Revision comparison data
▬▬▬▬▬▬

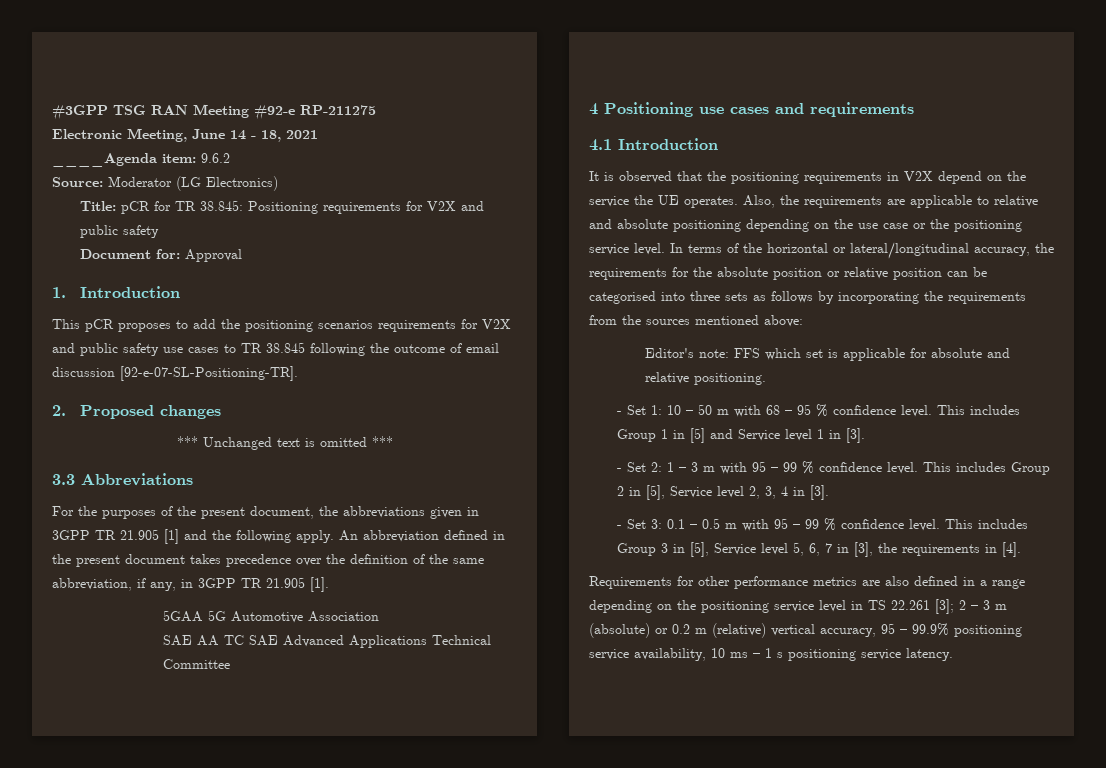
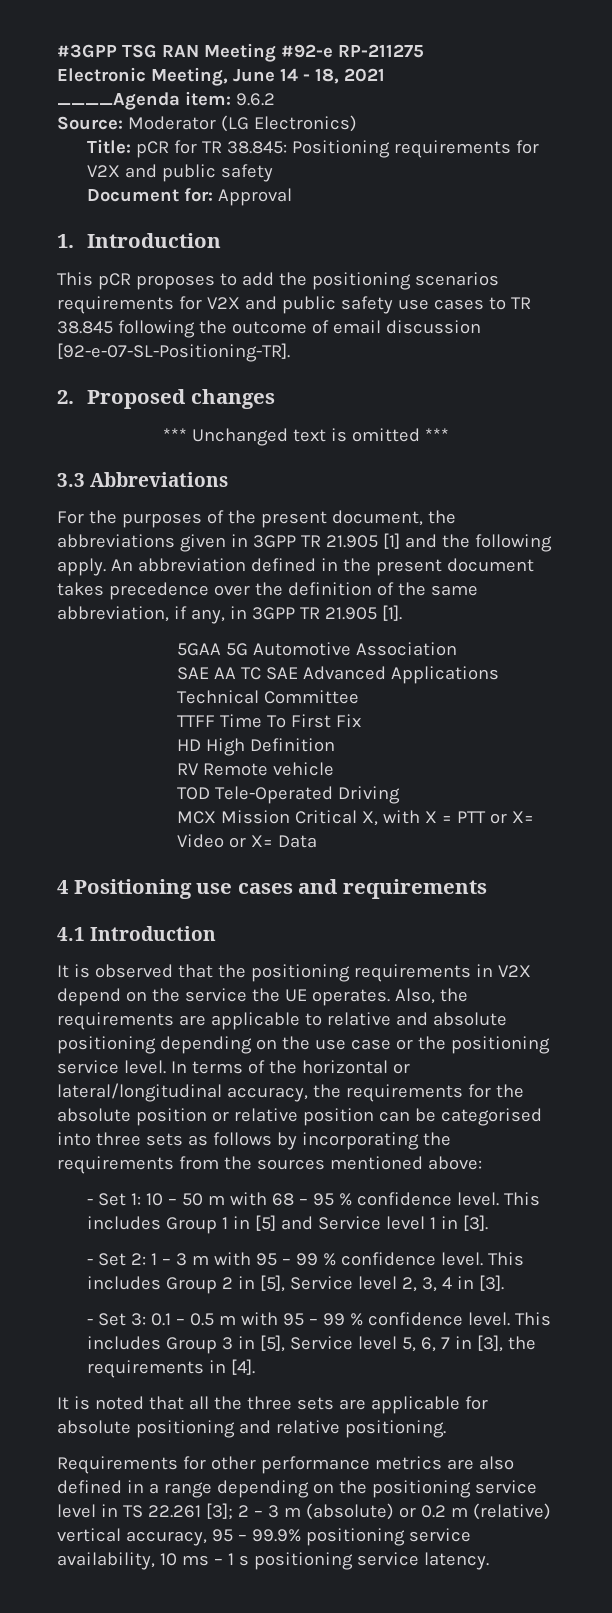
+ TTFF Time To First Fix
+ HD High Definition
+ RV Remote vehicle
+ TOD Tele-Operated Driving
+ MCX Mission Critical X, with X = PTT or X= Video or X= Data
- Editor's note: FFS which set is applicable for absolute and relative positioning.
+ It is noted that all the three sets are applicable for absolute positioning and relative positioning.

▬▬▬▬▬▬

Repeat the data word for word, minus any pictures.

Task response →
+ TTFF Time To First Fix
+ HD High Definition
+ RV Remote vehicle
+ TOD Tele-Operated Driving
+ MCX Mission Critical X, with X = PTT or X= Video or X= Data
- Editor's note: FFS which set is applicable for absolute and relative positioning.
+ It is noted that all the three sets are applicable for absolute positioning and relative positioning.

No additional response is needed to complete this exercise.